A técnica, da época de nossos vovôs, é desconhecida das gangues “b-boying”e MC de N.York e da molecada do Vidigal carioca ou Capão Redondo paulistano. E antes do rap (“Rythm And Poetry”, “Ritmo E Poesia”), hoje “musiscigenado” até mesmo entre os “rappers” brasileiros, desconhecendo a história. Gêneros similares sempre existiram.

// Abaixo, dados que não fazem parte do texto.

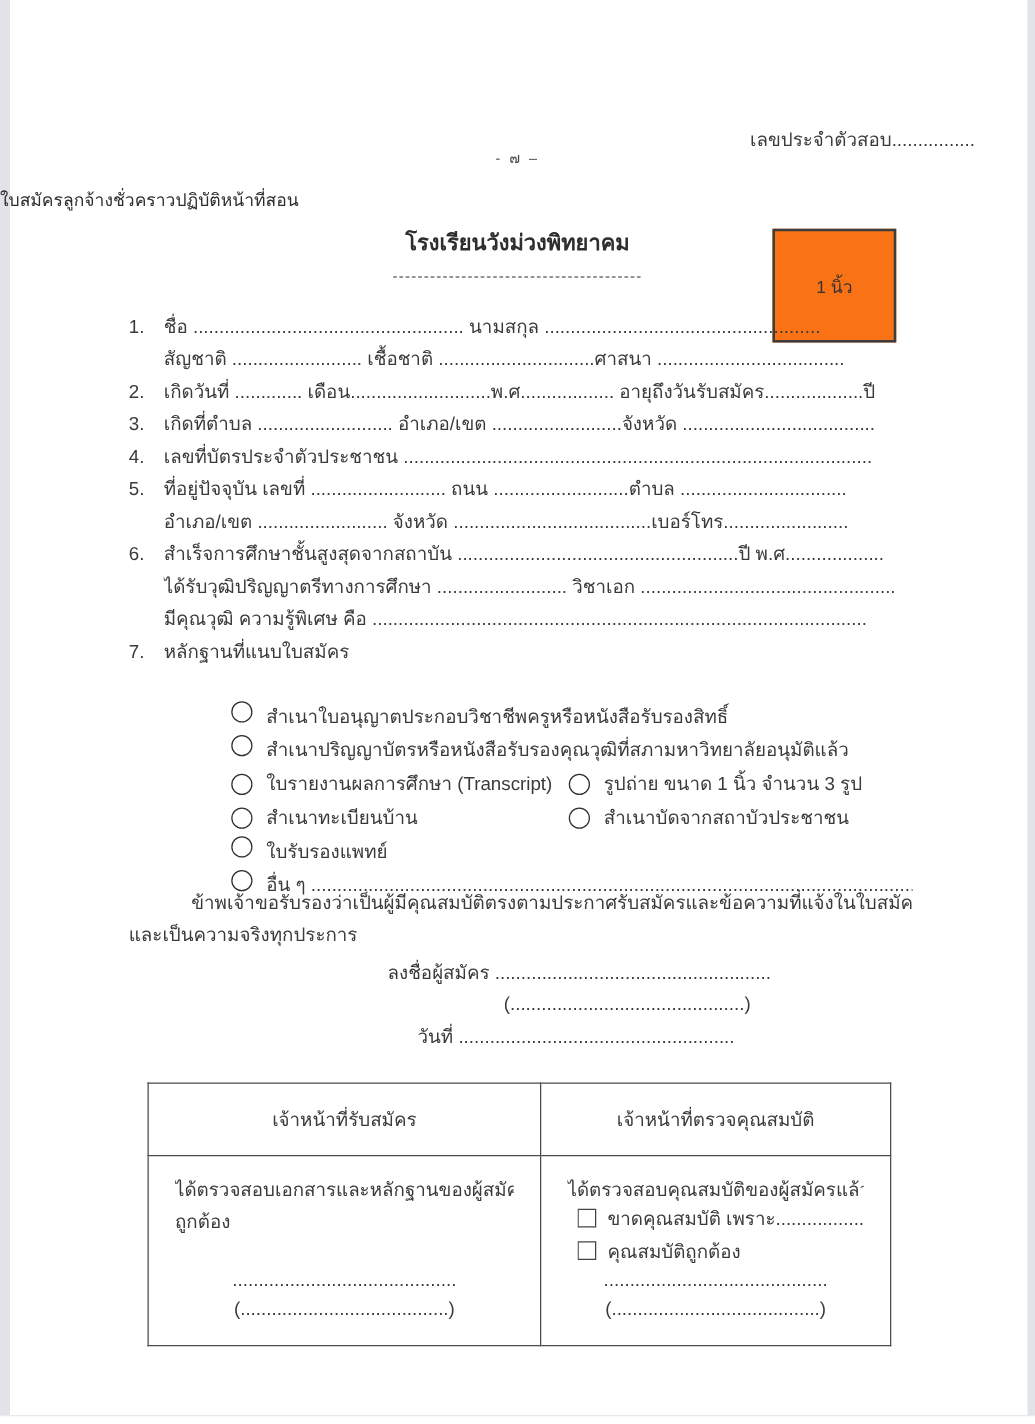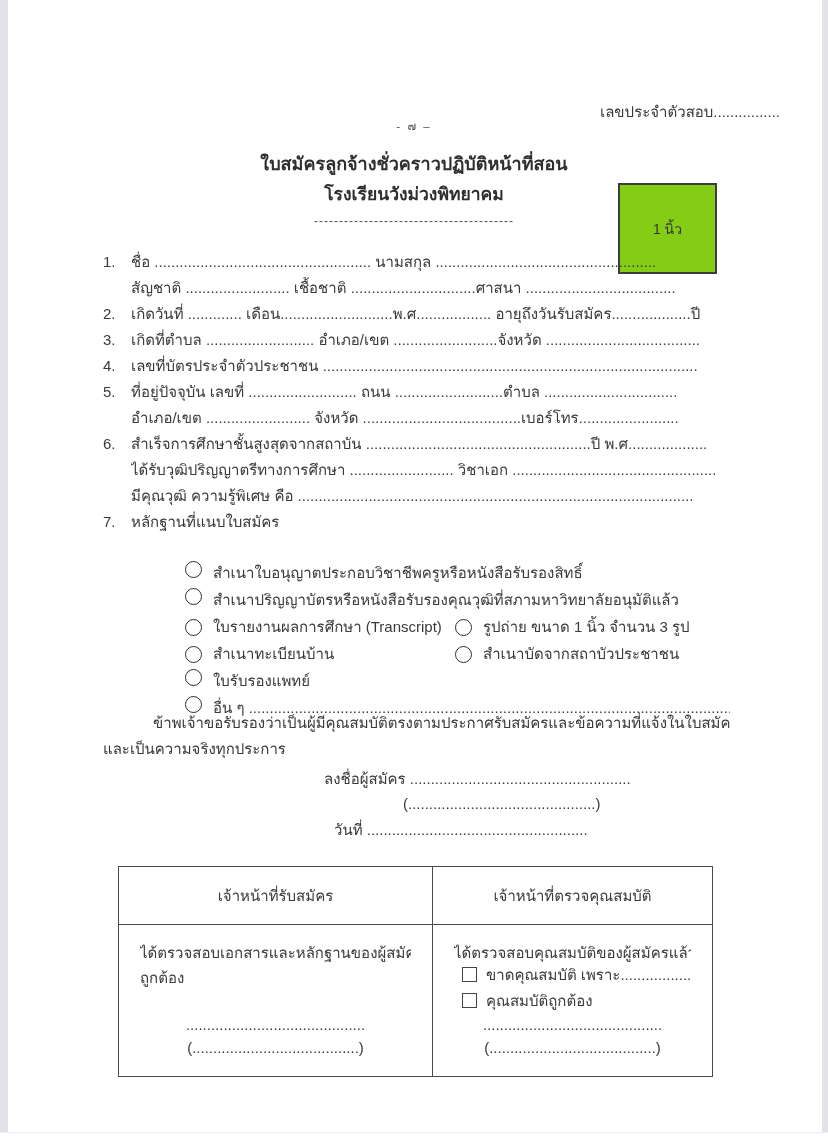--- a/index.html
+++ b/index.html
@@ -15,7 +15,7 @@
 
   .exam-no{position:absolute;top:100px;right:48px;font-size:15px;white-space:nowrap;margin-left:32px;}
   .page-no{position:absolute;top:117px;left:0;width:828px;text-align:center;font-size:11.5px;color:#4c4c4c;letter-spacing:2px;}
-  .title1{position:absolute;top:149px;left:0;width:828px;text-align:center;font-size:18px;font-weight:bold;color:#2e2e2e;}
+  .title1{position:absolute;top:149px;left:0;width:828px;font-size:14px;font-weight:normal;color:#2e2e2e;}
   .title2{position:absolute;top:180px;left:0;width:828px;text-align:center;font-size:17.5px;font-weight:bold;color:#2e2e2e;}
   .divider{position:absolute;top:214px;left:0;width:828px;text-align:center;font-size:12px;color:#4c4c4c;letter-spacing:1px;}
 

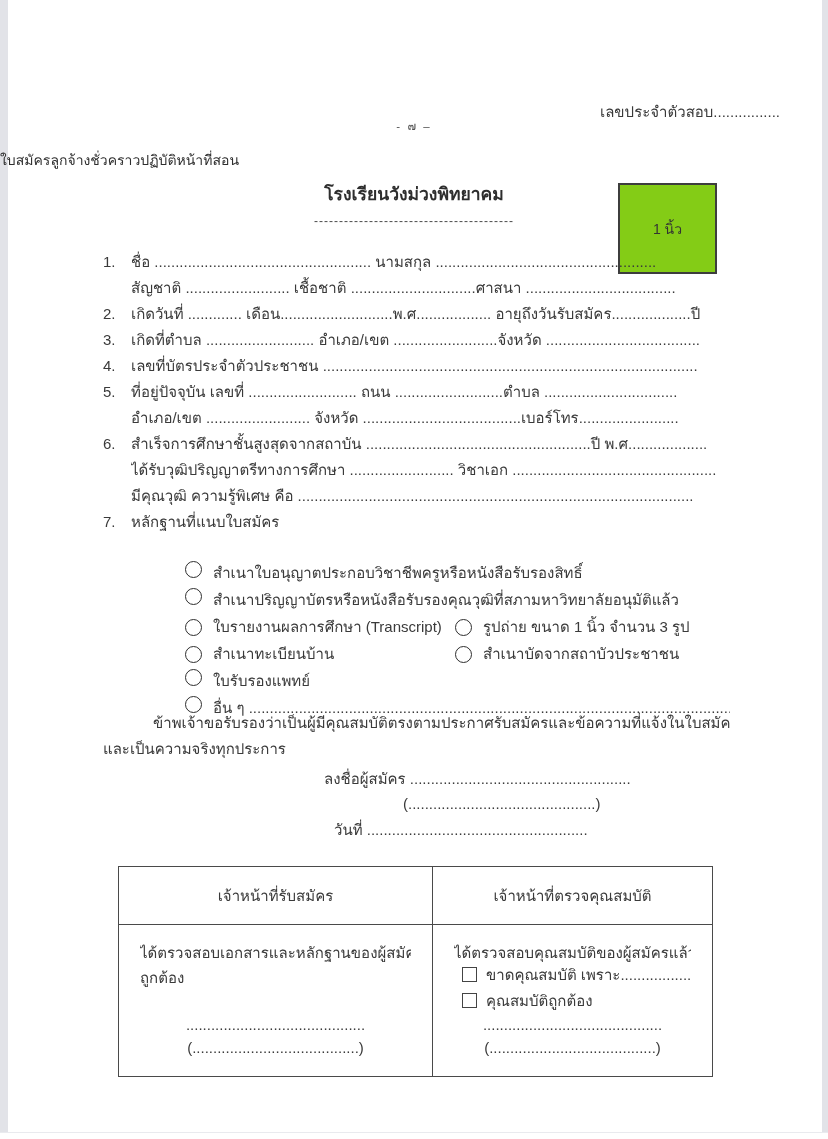--- a/index.html
+++ b/index.html
@@ -19,7 +19,7 @@
   .title2{position:absolute;top:180px;left:0;width:828px;text-align:center;font-size:17.5px;font-weight:bold;color:#2e2e2e;}
   .divider{position:absolute;top:214px;left:0;width:828px;text-align:center;font-size:12px;color:#4c4c4c;letter-spacing:1px;}
 
-  .photo-box{position:absolute;left:618px;top:183px;width:95px;height:87px;border:2px solid #3d3d3d;display:flex;align-items:center;justify-content:center;background:#84cc16;}
+  .photo-box{position:absolute;left:618px;top:183px;width:95px;height:87px;border:2px solid #3d3d3d;display:flex;align-items:center;justify-content:center;background:#f97316;}
   .photo-box span{font-size:14px;color:#333;}
 
   .form-list{position:absolute;top:249px;left:103px;width:620px;}

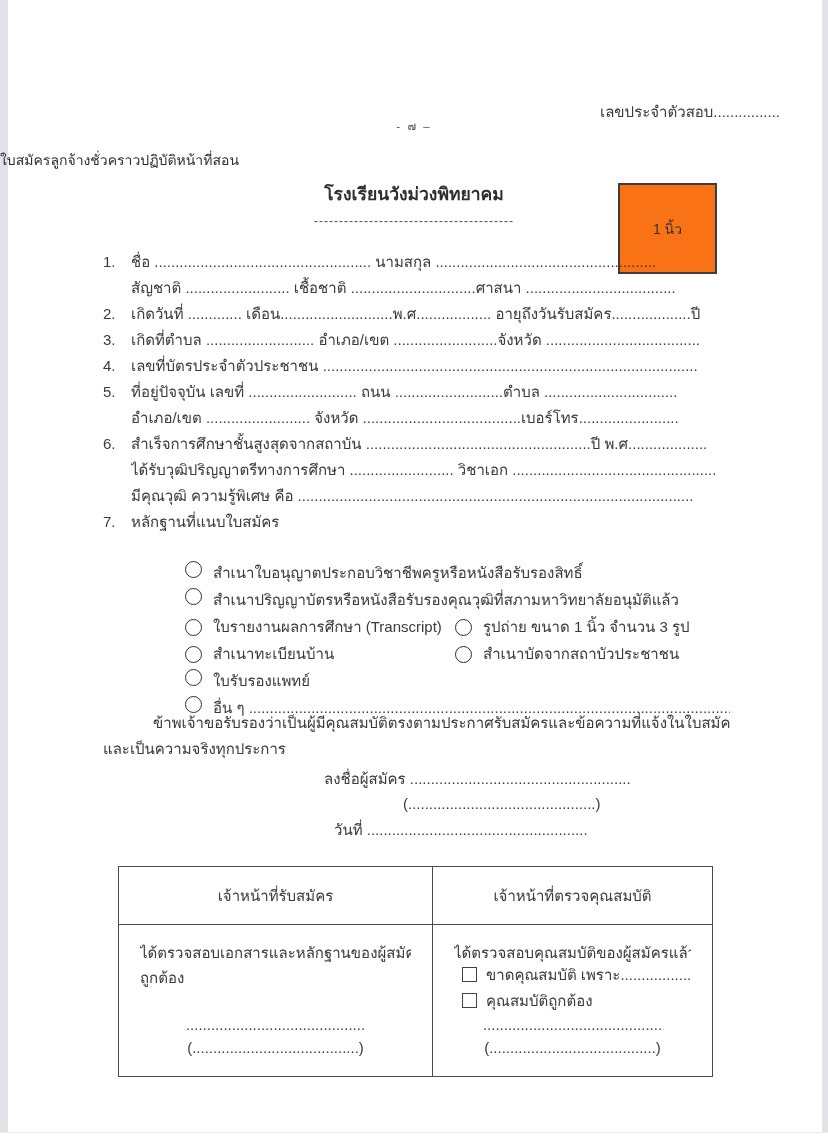--- a/index.html
+++ b/index.html
@@ -38,7 +38,7 @@
   .declaration .l1{text-indent:50px;white-space:nowrap;overflow:hidden;}
 
   .signature{position:absolute;top:766px;left:310px;width:400px;font-size:15px;line-height:25px;white-space:nowrap;}
-  .signature .s1{margin-left:14px;}
+  .signature .s1{}
   .signature .s2{margin-left:93px;}
   .signature .s3{margin-left:24px;line-height:27px;}
 

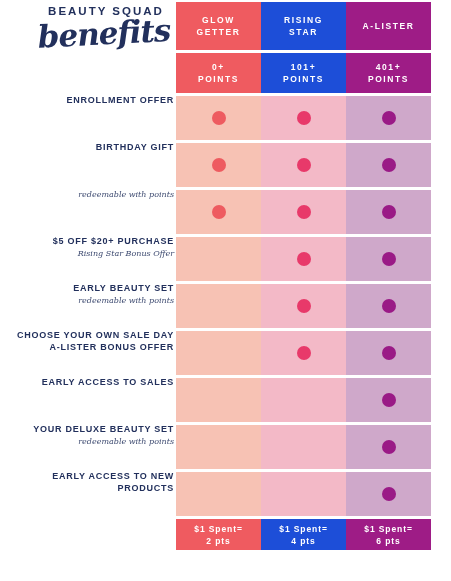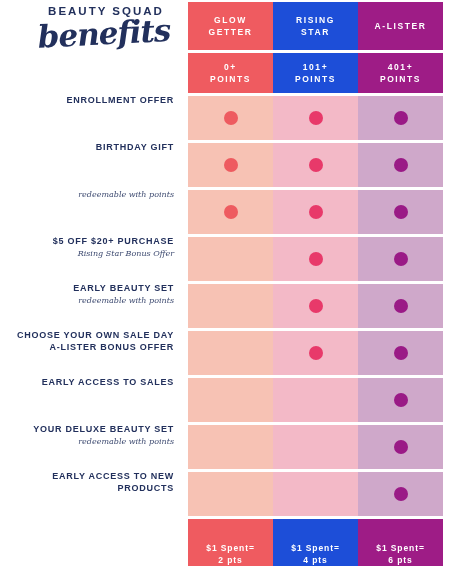--- a/index.html
+++ b/index.html
@@ -58,7 +58,7 @@
   
   .table {
     position: absolute;
-    left: 188px;
+    left: 176px;
     top: 2px;
     width: 255px;
   }

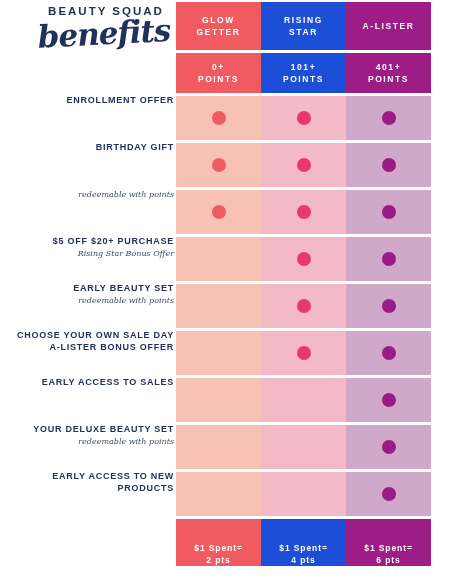--- a/index.html
+++ b/index.html
@@ -89,7 +89,7 @@
   .row-header .cell { height: 48px; }
   .row-points .cell { height: 40px; }
   .row-body   .cell { height: 44px; }
-  .row-footer .cell { height: 47px; align-items: flex-end; }
+  .row-footer .cell { height: 31px; }
 
   .hdr-text {
     color: #ffffff;

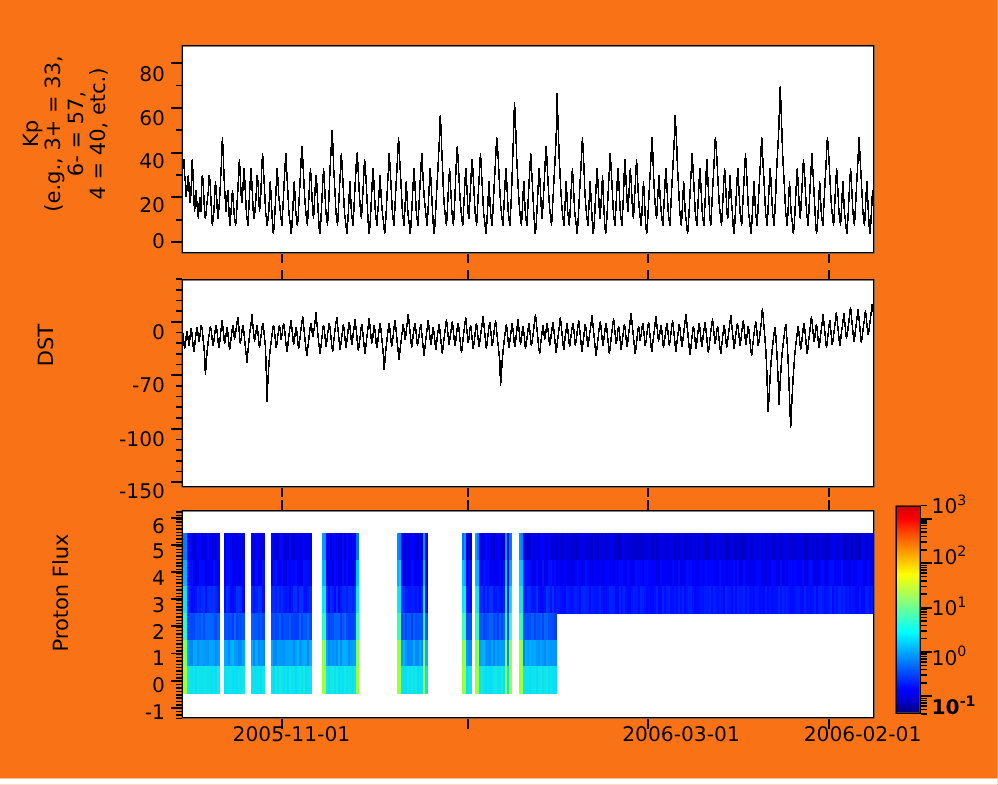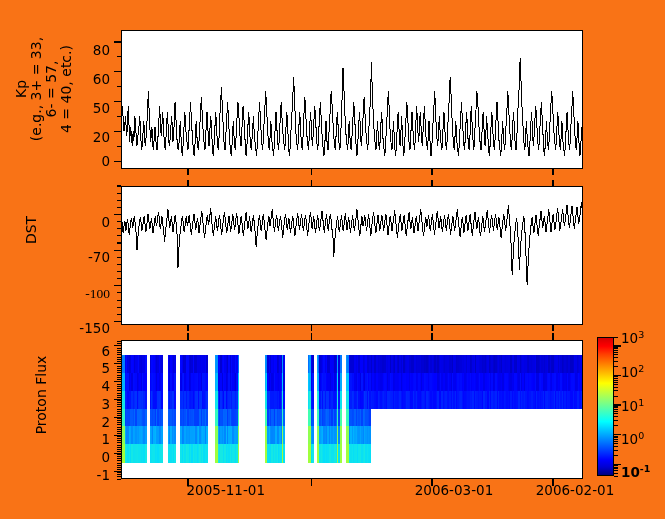--- a/index.html
+++ b/index.html
@@ -139,7 +139,7 @@
 
   <div class="ticklabel right-al" style="left:58px; top:44px; width:52px;">80</div>
   <div class="ticklabel right-al" style="left:58px; top:73px; width:52px;">60</div>
-  <div class="ticklabel right-al" style="left:58px; top:102px; width:52px;">50</div>
+  <div class="ticklabel right-al" style="left:58px; top:102px; width:52px;">40</div>
   <div class="ticklabel right-al" style="left:58px; top:131px; width:52px;">20</div>
   <div class="ticklabel right-al" style="left:58px; top:155px; width:52px;">0</div>
 

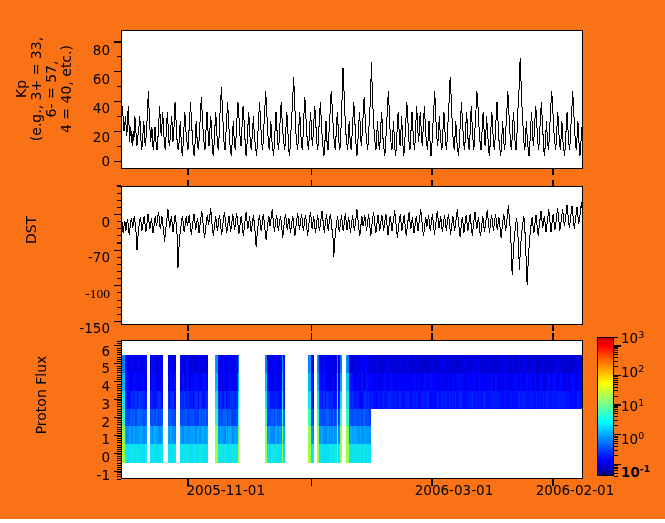--- a/index.html
+++ b/index.html
@@ -192,7 +192,7 @@
 
   <div class="ticklabel right-al" style="left:48px; top:216px; width:62px;">0</div>
   <div class="ticklabel right-al" style="left:48px; top:251px; width:62px;">-70</div>
-  <div class="ticklabel right-al" style="left:48px; top:287px; width:62px;font-family:Liberation Serif, serif;">-100</div>
+  <div class="ticklabel right-al" style="left:48px; top:287px; width:62px;">-100</div>
   <div class="ticklabel right-al" style="left:48px; top:322px; width:62px;">-150</div>
 
   <div class="axis-title rot90" style="left:24px; top:275px; width:90px;">DST</div>

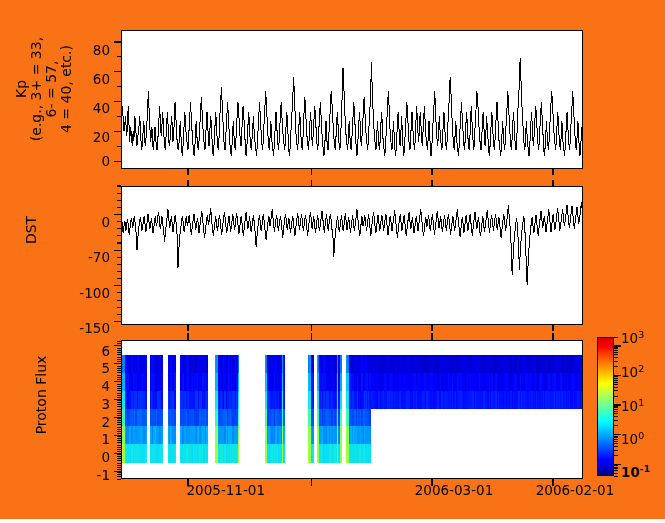--- a/index.html
+++ b/index.html
@@ -1523,7 +1523,7 @@
 
   <div class="axis-title rot90" style="left:34px; top:455px; width:120px;">Proton Flux</div>
 
-  <div class="ticklabel" style="left:155px; top:484px; width:110px; text-align:right;">2005-11-01</div>
+  <div class="ticklabel" style="left:155px; top:484px; width:110px; text-align:left;">2005-11-01</div>
   <div class="ticklabel" style="left:399px; top:484px; width:110px; text-align:center;">2006-03-01</div>
   <div class="ticklabel" style="left:520px; top:484px; width:110px; text-align:center;">2006-02-01</div>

O rap americano não usa mais do que duas ou três notas. Já a suposta inovação que recitava o Jair Rodrigues – “deixem que digam, que pensem, que falem”, a seguir era melodiosa, quase uma escala inteira. Até “Águas de Março”, do Jobim, teria sido também precursora do rap, ou o divertido Caymmi do “João Valentão é brigão / pra dar bofetão / não presta atenção?”.
E os brados populares? (“É canja, é canja, é canja de galinha / a nossa seleção…” – cujo final me abstenho de reproduzir) da Copa de 1970? Ou o marketing político de “Getúlio, Getúlio, Getúlio e João Pessoa”, quem sabe o mais recente “o povo unido jamais será vencido” e afins? Ouviram o rap branco de classe média alta do Gabriel Pensador? “Existem mulheres que são uma beleza / mas quando abrem a boca (…) Lôrabúrra!”.
Moreira da Silva, o Kid Morengueira, frequentador contumaz do bas-fondda Lapa carioca, era rei da palavra, da métrica perfeita, e contava estórias nos seus sambas de breque. Em “Olha o Padilha” (1952), Kid lembra o delegado carioca, “caçador de playboys”. Preso, levado de camburão, na chefatura um barbeiro o esperava. Ordem do “delega”: “Raspa o cabelo desta fera”, humilhação para o “Chico cabeleira”. O breque: “Ah, ele quer ver minha caveira. Eu, hein? Se eu não me desguio a tempo ele me raspa até as axilas. O homi é de morte”.
Sublimes são os recitativos das “Paixões” (João e Mateus, entre 1724 e 1727) de Bach, narrados por um tenor. Canto falado é “A História do Soldado” (1918), de Stravinsky, com texto de Charles Ramuz. Um Fausto travestido de soldado entrega seu violino mágico para o capeta e segue, com direito a princesa, embalado em marchas, tango e ragtime, com tempero de folclore russo.
Aqui no Brasil, temos baiano, que mineiro diz que fala cantando, e mineiro, que baiano diz que fala cantando. E os cantadores, os repentistas que cantam falando e falam cantando: “Triste ô feliz é o cantadô / qu’eu apanhá prá dá o castigo” (Elomar).
E o “funkcarioca”, modismo que nada tem a ver com o “funk real”, do Sly Stone? A onda dos bailes cariocas é pura catarse, com raras ou quase nenhuma nota, um vomitar de palavras no jargão das gangues, como no “Tchu Tchuca” do Bonde do Tigrão (“vem aqui com seu tigrão / vou (…) te dar muita pressão”). Há o “Proibidão”, linha dos MCs Catra e Sabrina, em apologia à droga, ao tráfico e ao sexo pornô. (MC, aviso à moçada do pedaço, quer dizer “Master of Ceremony”, made in USA!).
É vício brasileiro “criar verdades” a partir de uma ilação. Essas, como dizia Goebbels, repetidas muitas vezes, tornam-se reais para quem comprar. Nossas “verdades” não têm prazo de validade, infelizmente. Uma das mais curiosas delas é a do forró. Seriam bailes dos gringos, na Base Aérea de Natal, festas para todos, as “for all”, de onde teria surgido o termo forró. É? Mas muito antes disso Chiquinha Gonzaga compôs seu “Forrobodó”, palavra que desde a segunda metade do século 19 e dividia com forrobodança (forró!) o nome dos bailes de maxixe (“sô macho, ixe”).
Meu povo, estamos “à vontademente” redimidos. Em música nada se cria, nada se rejeita, tudo se aproveita. E termina aqui esse desafio de repentista, para que o Congresso Nacional, “no uso das atribuições”, etc., decrete, revogadas disposições em contrário: “fica abolido a partir desta data, a bem público da pouca saúde do imaginário nacional, o rigor científico da lorotada musical brasileira”. Estão encerrados desafio e sessão e, concordando ou não, salve o bardo Bob Dylan.